As a result of these meetings, Bảo Đại publicly spoke out against the presence of American troops in South Vietnam, and he criticized President Nguyễn Văn Thiệu's anti-communist Second Republic in South Vietnam. He called for all political factions to create a free, neutral, peace-loving government which would resolve the tense situation that had taken form in the country. However, after the 1973 Paris Peace Accords and the American withdrawal, war continued, and finally the communists de facto took power in South Vietnam by force in April 1975, leading to the formal reunification of the country under a communist state the following year.[41]
In 1982, Bảo Đại, his wife Monique, and other members of the former imperial family of Vietnam visited the United States. His agenda was to oversee and bless Buddhist and Caodaist religious ceremonies, in the California and Texas Vietnamese American communities, people who maintained an oppositional stance against the Vietnamese communist government. Bao Dai also took this opportunity to survey the opinions of Vietnamese communities living in the United States, who were strongly anti-communist and pro-democracy, about solutions for national reconciliation. On this visit, he became an honorary citizen of the city of Westminster in the United States.[42]
In 1988, Bảo Đại was baptised in France as Roman Catholic.[43][44][45]
In 1996, when French doctors operated on his eyes, many groups and political organizations came to congratulate him and invited him to attend as a leader. He waved his hand and said as if pleading: "S'il vous plaît, laissez-moi vivre et mourir en paix" ("Please let me live and die in peace").[46]
Throughout Bảo Đại's life in both Vietnam and in France, he remained unpopular among the Vietnamese populace as he was considered a political puppet for the French colonialist regime, for lacking any form of political power, for his cooperation with the French and for his pro-French ideals. The former emperor clarified, however, that his reign was always a constant battle and a balance between preserving the monarchy and the integrity of the nation versus fealty to the French authorities. Ultimately, power devolved away from his person and into ideological camps and in the face of Diem's underestimated influences on factions within the empire.[47]

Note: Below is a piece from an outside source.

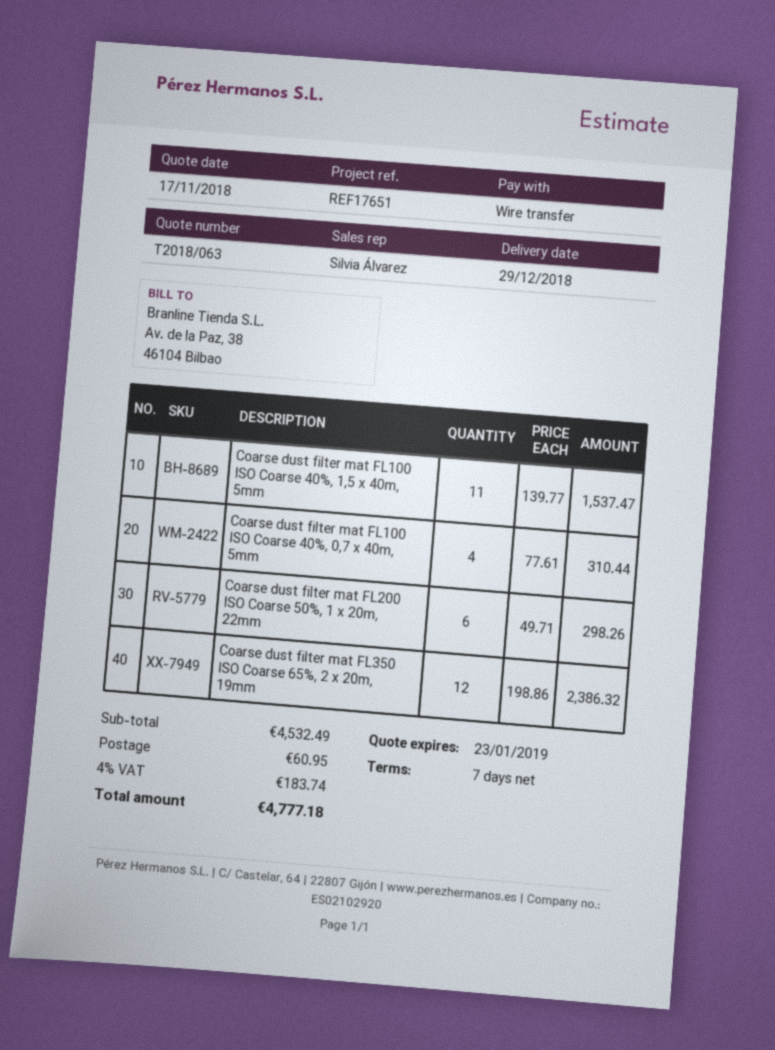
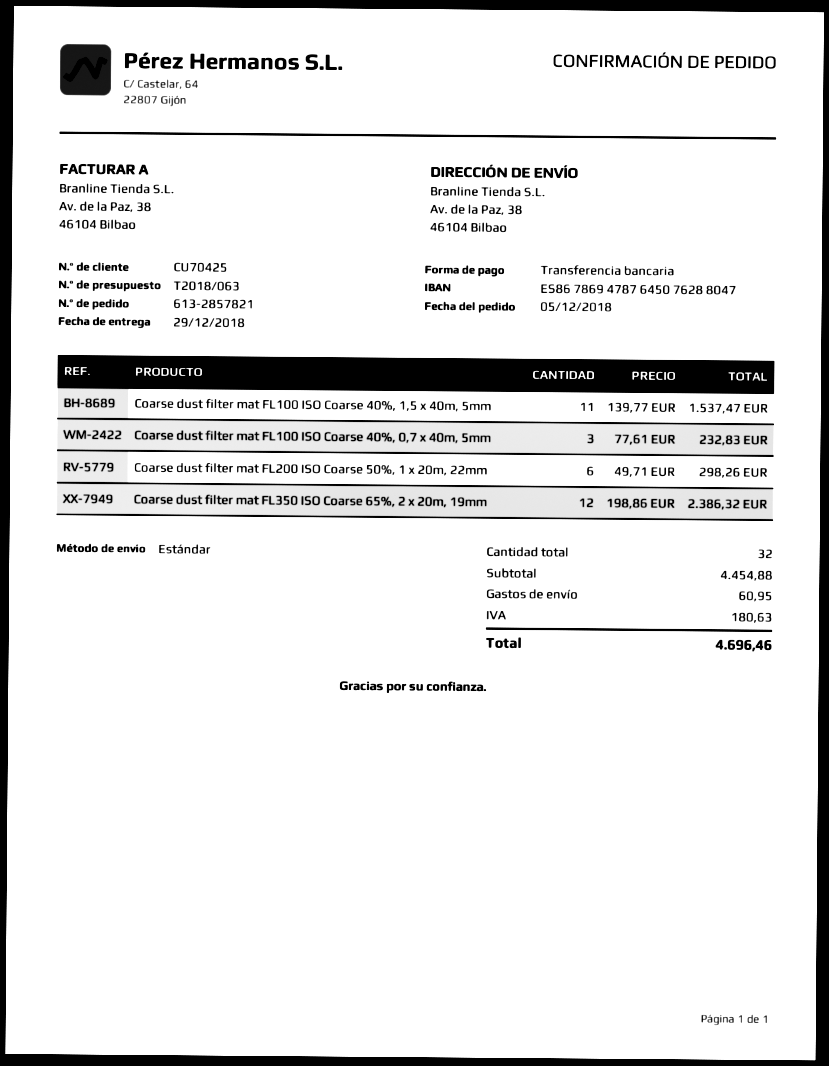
Coarse dust filter mat FL100 ISO Coarse 40%, 0,7 x 40m, 5mm: 4 x 77.61 = 310.44 -> 3 x 77.61 = 232.83
subtotal: 4532.49 -> 4454.88
tax: 183.74 -> 180.63
total: 4777.18 -> 4696.46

Bảo Đại died at Val-de-Grâce, a military hospital in Paris, on 31 July 1997. He was interred in the Cimetière de Passy.
In popular culture
- Bảo Đại was portrayed by actor Huỳnh Anh Tuấn in the 2004 Vietnamese miniseries Ngọn nến Hoàng cung (A Candle in the Imperial Palace).[48]
- On 13 May 2017, a watch owned by Bảo Đại, a unique Rolex ref. 6062 triple calendar moonphase watch made for him while he was working in Geneva, became one of the most expensive watches ever sold, selling for a then record price of US$5,060,427 at a Phillips auction in Geneva.[49][50]
Bảo Đại coins
The last cash coin ever produced in the world bears the name of Bảo Đại in Chữ Hán. There are three types of this coin. Large cast piece with 10 văn inscription on the reverse, medium cast piece with no reverse inscription, and small struck piece. All were issued in 1933.
-
Bảo Đại Thông Bảo 10 văn -
Bảo Đại Thông Bảo plain reverse -
Struck Bảo Đại Thông Bảo
Quotes
- In 1945 when the Japanese colonel in charge of the Hue garrison told Bảo Đại that he had (in line with the orders of the Allied commander) taken measures ensuring the security of the Imperial Palace and those within it against a possible Việt Minh coup, Bảo Đại dismissed the protection declaring "We do not wish a foreign army to spill the blood of our people."[51]
- He explained his abdication in 1945 saying "We would prefer to be a citizen of an independent country rather than Emperor of an enslaved one."[51]
- When, after World War II, France attempted to counter Ho Chi Minh's popularity and gain the support of the U.S. by creating an associated state with him, he said "What they call a Bảo Đại solution turns out to be just a French solution."[52]
- In a rare public statement from France in 1972, Bảo Đại appealed to the people of Vietnam for national reconciliation, saying "The time has come to put an end to the fratricidal war and to recover at last peace and accord."[53]
Honours
National honours
- Sovereign and Grand Master of the Imperial Order of the Dragon of Annam.
- Sovereign and Grand Master of the Imperial Order of Merit of Annam (revived and expanded as the National Order of Vietnam on 10 June 1955).
Foreign honours
Thailand: Knight of the Most Illustrious Order of the Royal House of Chakri (Kingdom of Thailand, 1939).
France: Knight Grand Cross of the Order of the Legion of Honour (10 September 1932).
Cambodia: Knight Grand Cross of the Royal Order of Cambodia.
Laos: Knight Grand Cross of the Order of the Million Elephants and the White Parasol.
Belgium: Knight Grand Cross of the Order of the Crown (1935).
Morocco: Knight Grand Cross of the Sharifian Order of Al-Alaoui (Kingdom of Morocco).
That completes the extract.